**Exercise aim:** Please retype every record below exactly, leaving the pictures out.
**** Supplied material
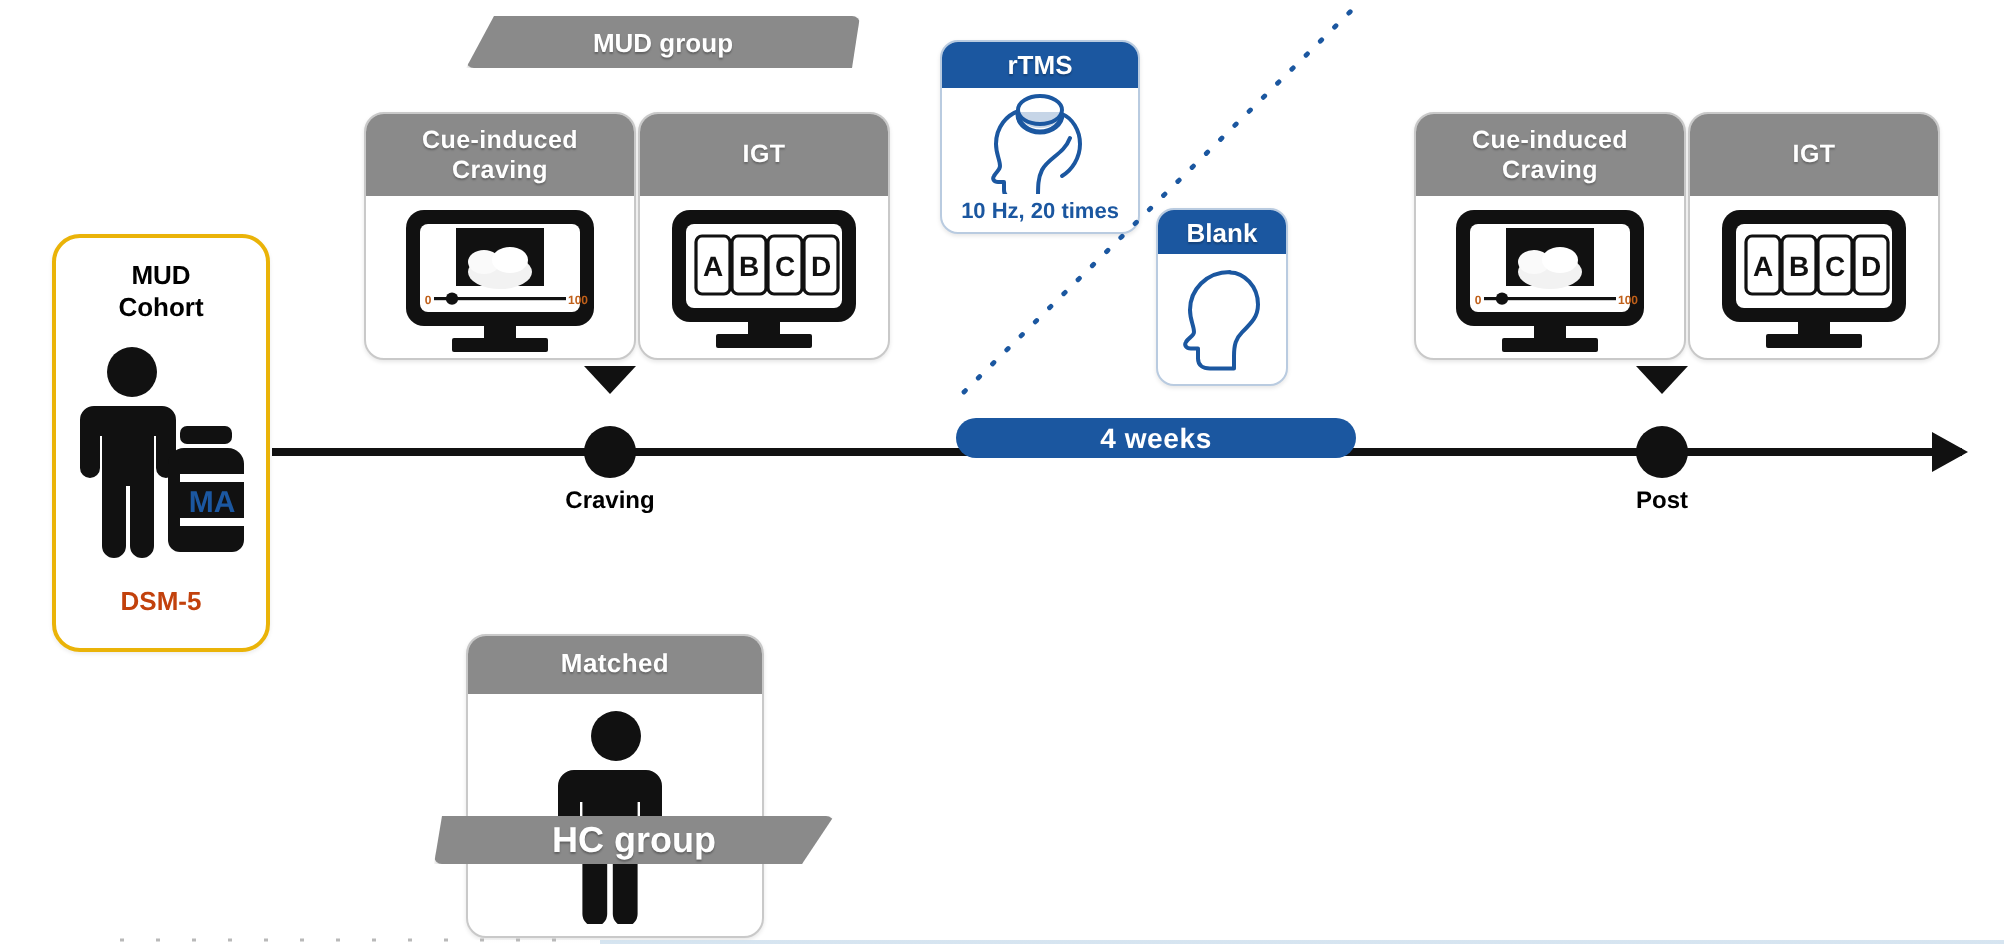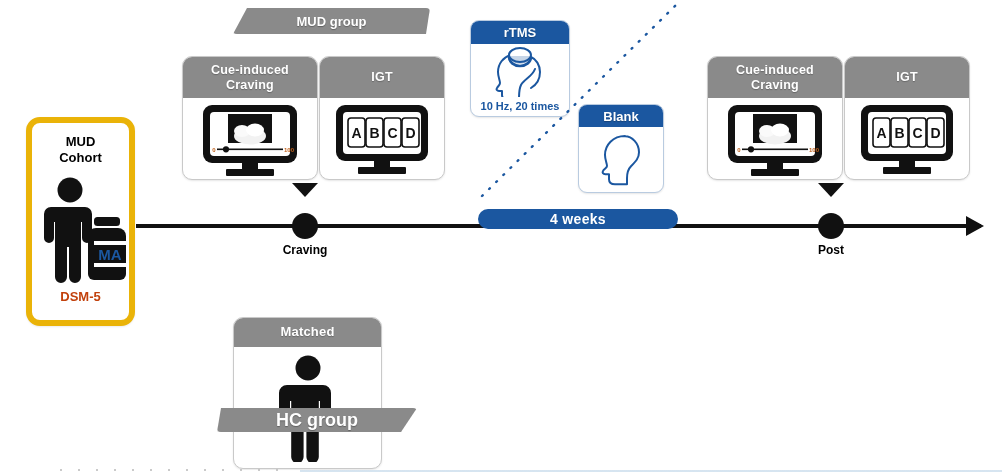--- a/index.html
+++ b/index.html
@@ -251,7 +251,7 @@
     </div>
   </div>
 
-  <div class="bcard" style="left:578px;top:104px;width:86px;height:89px;">
+  <div class="bcard" style="left:578px;top:104px;width:66px;height:89px;">
     <div class="bcard-head" style="height:22px;">
       <span>Blank</span>
     </div>

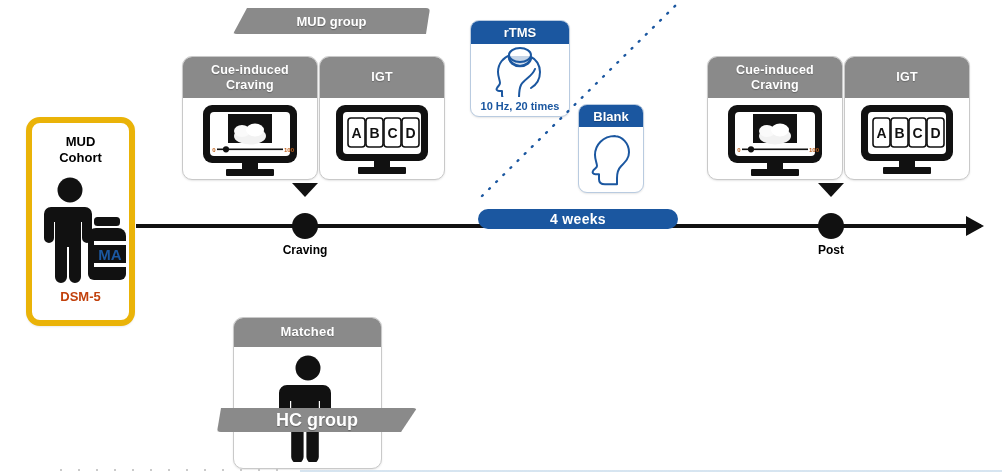--- a/index.html
+++ b/index.html
@@ -62,7 +62,7 @@
   
   .cohort{
     position:absolute;
-    border:6px solid #eab308;
+    border:2px solid #eab308;
     border-radius:14px;
     background:#fff;
     box-sizing:border-box;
********
**Task answer:**
--- a/index.html
+++ b/index.html
@@ -251,7 +251,7 @@
     </div>
   </div>
 
-  <div class="bcard" style="left:578px;top:104px;width:86px;height:89px;">
+  <div class="bcard" style="left:578px;top:104px;width:66px;height:89px;">
     <div class="bcard-head" style="height:22px;">
       <span>Blank</span>
     </div>

--- a/index.html
+++ b/index.html
@@ -62,7 +62,7 @@
   
   .cohort{
     position:absolute;
-    border:6px solid #eab308;
+    border:2px solid #eab308;
     border-radius:14px;
     background:#fff;
     box-sizing:border-box;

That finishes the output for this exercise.